Workshop - Beth Lorimer, left, and Jan Sherman offered a Reconciliation in the Watershed workshop on Oct. 28 in Puslinch.  Photo by Jaime Myslik

Watershed workshop promotes awareness

by Jaime Myslik

CRIEFF - A recent workshop in Puslinch took on the topic of local watershed education.

The Oct. 28 workshop, entitled “Reconciliation in the Watershed,” was hosted by Kairos Canada at Crieff Hills Retreat and Conference Centre in Puslinch.     

“The workshop is ... introducing people, if they don’t already know, to their watershed,” said Kairos ecological justice program coordinator Beth Lorimer.

“Getting a better understanding of where they live within an ecosystem and not just a city or a town, that they live within this bigger system that’s supporting life, like the water and all the natural elements and the people that live in that area.”

The event also featured representatives talking about issues in the local watershed.

“It could be resource extraction, it could be overuse, depletion of the water table, various things that could kind of impact on the health of the water and the health of ... living things in the watershed,” Lorimer said.

In addition to talking about water, the ecosystem and land, Lorimer said the conversation would be centred around indigenous rights and reconciliation.

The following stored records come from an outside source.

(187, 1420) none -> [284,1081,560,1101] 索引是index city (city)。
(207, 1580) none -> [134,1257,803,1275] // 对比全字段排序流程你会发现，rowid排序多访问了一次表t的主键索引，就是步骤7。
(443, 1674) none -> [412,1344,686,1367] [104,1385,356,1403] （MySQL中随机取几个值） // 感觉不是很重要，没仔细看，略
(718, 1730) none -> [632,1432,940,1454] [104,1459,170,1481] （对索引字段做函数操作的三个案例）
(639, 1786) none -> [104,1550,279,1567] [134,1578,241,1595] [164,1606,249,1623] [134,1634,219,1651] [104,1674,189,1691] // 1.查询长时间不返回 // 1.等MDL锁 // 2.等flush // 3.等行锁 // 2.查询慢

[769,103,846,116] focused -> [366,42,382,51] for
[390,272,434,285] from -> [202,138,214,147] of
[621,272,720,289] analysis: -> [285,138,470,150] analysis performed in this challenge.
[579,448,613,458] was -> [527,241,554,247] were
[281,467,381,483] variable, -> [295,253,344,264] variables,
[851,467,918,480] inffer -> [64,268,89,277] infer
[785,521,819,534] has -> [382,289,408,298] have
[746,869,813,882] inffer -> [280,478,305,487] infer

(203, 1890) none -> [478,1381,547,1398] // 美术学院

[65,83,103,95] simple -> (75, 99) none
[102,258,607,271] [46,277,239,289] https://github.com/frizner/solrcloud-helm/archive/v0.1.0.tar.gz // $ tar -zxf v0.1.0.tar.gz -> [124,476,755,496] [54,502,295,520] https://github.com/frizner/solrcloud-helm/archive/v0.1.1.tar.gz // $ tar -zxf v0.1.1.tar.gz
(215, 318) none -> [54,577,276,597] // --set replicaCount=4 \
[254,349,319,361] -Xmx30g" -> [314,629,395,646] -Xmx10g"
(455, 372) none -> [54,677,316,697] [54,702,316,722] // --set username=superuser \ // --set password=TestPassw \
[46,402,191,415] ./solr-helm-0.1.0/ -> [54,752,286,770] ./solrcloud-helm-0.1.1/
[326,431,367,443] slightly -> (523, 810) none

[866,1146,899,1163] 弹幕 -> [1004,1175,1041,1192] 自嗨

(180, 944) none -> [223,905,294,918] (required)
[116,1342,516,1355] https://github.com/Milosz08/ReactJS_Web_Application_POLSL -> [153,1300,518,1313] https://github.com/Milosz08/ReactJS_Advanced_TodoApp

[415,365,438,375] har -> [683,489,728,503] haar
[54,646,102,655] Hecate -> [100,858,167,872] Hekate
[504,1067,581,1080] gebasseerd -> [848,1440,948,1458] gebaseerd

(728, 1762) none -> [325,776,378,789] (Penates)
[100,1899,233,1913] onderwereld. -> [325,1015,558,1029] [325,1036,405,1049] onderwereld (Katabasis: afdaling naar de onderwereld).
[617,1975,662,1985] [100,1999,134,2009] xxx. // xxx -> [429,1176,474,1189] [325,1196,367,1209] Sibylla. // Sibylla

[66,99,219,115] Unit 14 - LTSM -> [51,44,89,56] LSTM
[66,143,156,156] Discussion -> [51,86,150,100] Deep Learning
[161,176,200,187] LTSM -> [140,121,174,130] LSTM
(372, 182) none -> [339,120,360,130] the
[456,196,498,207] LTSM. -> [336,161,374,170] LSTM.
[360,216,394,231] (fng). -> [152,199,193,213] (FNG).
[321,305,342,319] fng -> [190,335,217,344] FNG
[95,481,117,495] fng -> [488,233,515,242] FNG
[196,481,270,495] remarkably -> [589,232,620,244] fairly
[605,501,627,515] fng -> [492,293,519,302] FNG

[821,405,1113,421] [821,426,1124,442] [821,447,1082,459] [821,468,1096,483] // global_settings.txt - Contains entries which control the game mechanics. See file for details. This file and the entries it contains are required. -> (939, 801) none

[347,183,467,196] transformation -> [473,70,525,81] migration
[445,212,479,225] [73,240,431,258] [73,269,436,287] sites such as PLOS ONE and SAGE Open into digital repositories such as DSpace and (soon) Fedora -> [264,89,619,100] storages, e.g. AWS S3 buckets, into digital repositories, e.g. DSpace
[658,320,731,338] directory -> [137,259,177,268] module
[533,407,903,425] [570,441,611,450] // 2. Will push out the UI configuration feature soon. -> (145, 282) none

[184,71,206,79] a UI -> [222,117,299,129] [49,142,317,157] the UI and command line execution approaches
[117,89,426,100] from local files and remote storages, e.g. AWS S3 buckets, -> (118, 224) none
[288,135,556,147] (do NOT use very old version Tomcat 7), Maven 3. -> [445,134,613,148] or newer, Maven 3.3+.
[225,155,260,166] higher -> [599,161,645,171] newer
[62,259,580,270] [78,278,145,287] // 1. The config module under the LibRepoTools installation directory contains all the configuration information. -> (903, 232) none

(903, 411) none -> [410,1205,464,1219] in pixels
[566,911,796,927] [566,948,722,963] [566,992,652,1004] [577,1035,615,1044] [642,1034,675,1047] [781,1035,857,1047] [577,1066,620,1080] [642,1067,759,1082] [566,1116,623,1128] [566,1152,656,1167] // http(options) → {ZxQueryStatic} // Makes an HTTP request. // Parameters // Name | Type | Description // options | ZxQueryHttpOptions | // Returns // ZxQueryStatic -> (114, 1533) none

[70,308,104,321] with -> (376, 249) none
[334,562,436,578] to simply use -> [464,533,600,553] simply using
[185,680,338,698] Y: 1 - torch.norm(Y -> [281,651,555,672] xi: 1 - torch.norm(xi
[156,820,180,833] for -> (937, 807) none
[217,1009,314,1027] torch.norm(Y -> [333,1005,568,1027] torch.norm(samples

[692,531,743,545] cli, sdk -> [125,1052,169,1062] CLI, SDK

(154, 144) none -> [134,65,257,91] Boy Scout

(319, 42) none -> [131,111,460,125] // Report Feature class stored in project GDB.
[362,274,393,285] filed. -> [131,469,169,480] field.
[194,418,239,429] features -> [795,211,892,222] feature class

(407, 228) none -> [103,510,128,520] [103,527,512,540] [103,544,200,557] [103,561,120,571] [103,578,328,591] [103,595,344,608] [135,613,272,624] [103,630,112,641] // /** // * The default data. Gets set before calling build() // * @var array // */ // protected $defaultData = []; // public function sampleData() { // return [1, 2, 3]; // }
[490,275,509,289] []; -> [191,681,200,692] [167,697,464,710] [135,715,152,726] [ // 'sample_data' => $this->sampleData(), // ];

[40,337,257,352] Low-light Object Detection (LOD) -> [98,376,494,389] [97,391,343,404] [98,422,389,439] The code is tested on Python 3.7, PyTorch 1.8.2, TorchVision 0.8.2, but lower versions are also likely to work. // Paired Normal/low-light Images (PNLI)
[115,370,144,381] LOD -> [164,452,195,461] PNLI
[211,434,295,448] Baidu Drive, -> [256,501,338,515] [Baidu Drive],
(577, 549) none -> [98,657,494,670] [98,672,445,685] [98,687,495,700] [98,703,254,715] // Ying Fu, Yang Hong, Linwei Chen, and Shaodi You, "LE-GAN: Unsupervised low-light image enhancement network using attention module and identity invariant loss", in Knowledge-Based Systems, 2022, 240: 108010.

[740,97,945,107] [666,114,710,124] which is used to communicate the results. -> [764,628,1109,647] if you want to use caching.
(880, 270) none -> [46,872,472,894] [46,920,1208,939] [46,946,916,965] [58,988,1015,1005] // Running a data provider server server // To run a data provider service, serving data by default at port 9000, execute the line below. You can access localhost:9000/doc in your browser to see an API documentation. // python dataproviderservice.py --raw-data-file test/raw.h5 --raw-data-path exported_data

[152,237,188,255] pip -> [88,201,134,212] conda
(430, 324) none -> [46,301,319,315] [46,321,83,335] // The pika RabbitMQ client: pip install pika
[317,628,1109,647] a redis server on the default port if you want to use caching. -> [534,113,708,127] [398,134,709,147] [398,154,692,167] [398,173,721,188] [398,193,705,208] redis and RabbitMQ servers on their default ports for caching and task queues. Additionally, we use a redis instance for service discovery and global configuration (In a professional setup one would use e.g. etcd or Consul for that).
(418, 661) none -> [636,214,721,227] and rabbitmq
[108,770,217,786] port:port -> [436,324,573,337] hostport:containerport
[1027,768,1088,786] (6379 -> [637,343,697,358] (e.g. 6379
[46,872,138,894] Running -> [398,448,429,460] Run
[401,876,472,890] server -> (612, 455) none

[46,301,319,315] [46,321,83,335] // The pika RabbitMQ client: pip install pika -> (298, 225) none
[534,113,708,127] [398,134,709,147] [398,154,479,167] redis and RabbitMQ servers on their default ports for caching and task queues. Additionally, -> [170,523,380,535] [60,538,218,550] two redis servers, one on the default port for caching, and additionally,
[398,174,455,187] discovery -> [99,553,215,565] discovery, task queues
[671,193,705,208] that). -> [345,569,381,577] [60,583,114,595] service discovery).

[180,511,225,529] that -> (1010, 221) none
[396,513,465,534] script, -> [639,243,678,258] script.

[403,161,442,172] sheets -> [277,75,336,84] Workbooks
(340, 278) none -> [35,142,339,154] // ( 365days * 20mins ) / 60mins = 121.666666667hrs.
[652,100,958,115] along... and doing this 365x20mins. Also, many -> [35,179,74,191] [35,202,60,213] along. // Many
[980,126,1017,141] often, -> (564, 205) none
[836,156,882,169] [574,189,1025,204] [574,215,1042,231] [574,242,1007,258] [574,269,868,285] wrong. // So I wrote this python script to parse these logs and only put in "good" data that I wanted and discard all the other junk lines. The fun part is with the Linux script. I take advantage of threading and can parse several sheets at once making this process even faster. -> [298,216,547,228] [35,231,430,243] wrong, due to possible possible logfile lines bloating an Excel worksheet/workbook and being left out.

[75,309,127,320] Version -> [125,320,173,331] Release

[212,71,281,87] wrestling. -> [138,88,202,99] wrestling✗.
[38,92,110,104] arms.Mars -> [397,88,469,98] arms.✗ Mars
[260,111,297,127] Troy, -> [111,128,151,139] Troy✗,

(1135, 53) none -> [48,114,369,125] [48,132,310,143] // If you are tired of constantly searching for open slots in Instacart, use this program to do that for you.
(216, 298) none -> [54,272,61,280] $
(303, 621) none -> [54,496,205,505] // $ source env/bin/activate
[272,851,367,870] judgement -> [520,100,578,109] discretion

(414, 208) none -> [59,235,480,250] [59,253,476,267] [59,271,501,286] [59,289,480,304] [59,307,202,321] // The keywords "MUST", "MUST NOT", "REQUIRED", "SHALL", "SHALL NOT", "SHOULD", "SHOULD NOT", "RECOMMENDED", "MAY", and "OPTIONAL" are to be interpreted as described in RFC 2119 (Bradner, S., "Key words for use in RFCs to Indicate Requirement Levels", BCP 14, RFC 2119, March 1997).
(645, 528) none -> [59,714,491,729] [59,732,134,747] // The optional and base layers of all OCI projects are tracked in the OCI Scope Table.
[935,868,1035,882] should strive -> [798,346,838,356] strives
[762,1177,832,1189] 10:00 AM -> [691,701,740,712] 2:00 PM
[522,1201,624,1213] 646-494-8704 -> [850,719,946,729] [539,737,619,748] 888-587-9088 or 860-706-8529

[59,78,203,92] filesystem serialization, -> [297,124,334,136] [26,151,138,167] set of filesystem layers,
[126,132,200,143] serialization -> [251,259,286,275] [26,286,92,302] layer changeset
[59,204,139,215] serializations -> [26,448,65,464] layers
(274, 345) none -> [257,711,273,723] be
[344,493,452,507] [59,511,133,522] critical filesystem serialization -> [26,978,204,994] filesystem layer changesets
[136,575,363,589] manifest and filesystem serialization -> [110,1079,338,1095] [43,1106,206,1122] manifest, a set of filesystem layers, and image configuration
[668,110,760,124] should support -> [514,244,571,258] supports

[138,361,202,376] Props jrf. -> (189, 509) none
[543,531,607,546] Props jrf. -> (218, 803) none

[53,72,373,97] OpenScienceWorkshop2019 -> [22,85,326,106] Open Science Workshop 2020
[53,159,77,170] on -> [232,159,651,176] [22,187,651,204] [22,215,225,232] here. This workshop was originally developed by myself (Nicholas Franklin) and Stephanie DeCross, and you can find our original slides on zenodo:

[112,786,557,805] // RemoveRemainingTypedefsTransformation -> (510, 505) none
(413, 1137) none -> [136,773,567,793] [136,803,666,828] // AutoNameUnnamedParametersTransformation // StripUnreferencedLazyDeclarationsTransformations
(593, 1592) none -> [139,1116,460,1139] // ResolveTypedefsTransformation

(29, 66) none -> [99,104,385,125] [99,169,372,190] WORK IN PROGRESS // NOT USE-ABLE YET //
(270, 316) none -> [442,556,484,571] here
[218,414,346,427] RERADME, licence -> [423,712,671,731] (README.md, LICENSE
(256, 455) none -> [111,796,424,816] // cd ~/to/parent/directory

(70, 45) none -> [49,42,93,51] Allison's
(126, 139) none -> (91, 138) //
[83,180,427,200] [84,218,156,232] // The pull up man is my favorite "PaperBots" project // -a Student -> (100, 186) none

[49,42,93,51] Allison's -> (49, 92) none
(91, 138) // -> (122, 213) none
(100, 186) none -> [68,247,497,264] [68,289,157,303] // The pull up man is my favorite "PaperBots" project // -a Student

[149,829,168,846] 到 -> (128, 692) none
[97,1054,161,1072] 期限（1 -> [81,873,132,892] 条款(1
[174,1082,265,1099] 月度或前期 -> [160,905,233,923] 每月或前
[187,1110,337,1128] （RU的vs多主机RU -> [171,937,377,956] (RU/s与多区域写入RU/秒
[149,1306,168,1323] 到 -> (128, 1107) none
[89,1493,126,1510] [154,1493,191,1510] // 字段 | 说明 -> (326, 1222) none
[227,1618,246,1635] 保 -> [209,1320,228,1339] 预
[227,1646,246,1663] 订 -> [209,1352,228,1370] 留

“Have an understanding of (they’re) the first peoples in the watershed and the sharing of the knowledge that they were the first protectors of the watershed and continue to take a leadership role in advocating for the health of water,” Lorimer said.

“So, it’s kind of bringing all of those pieces together.”

Jan Sherman, an Anishinaave culture keeper, story teller, drummer and singer, was on hand to help facilitate the workshop.

“I’ve been asked if I would do a welcome and a small water ceremony to help ground people, bring spirit, heart, body and mind together for the experiences they’re going to have today,” she said

“And then at the end of the day they’ve asked if I would facilitate a sharing circle so people can debrief a little bit about what they’ve heard.

“My intention is to get them to share one thing that they’re going to do immediately to help make a healthy change for the water.”  

Similar workshops have taken place in Nova Scotia, London and Regina.

“We’re kind of moving around and going where we feel there’s a need for the conversation and people are interested in coming together to talk about it,” Lorimer said.

The workshop included discussions, group work activities, presentations about local issues, meditation and reflection on what was learned throughout the day.

Lorimer said each location seems to have its own unique issues.

“There’s seems to be threads kind of running through them and that seems to be a willingness that talking about water and talking about the natural environment seems like a really nice way to work through issues of reconciliation,” she said.

“Kind of brings us back to some basics of understanding the history of the land across Canada and across Turtle Island, like North America.

“And just having a better understanding of where we live, how that impacts our relationships with others and then kind of seeing how that plays out in terms of how we care for the environment and water.”

Sherman explained water is vital and doesn’t belong to anyone.

“It’s here for all of us and we have to really start thinking carefully about the choices that we’re making with our water as far as looking at it as a commodity or resource,” she said.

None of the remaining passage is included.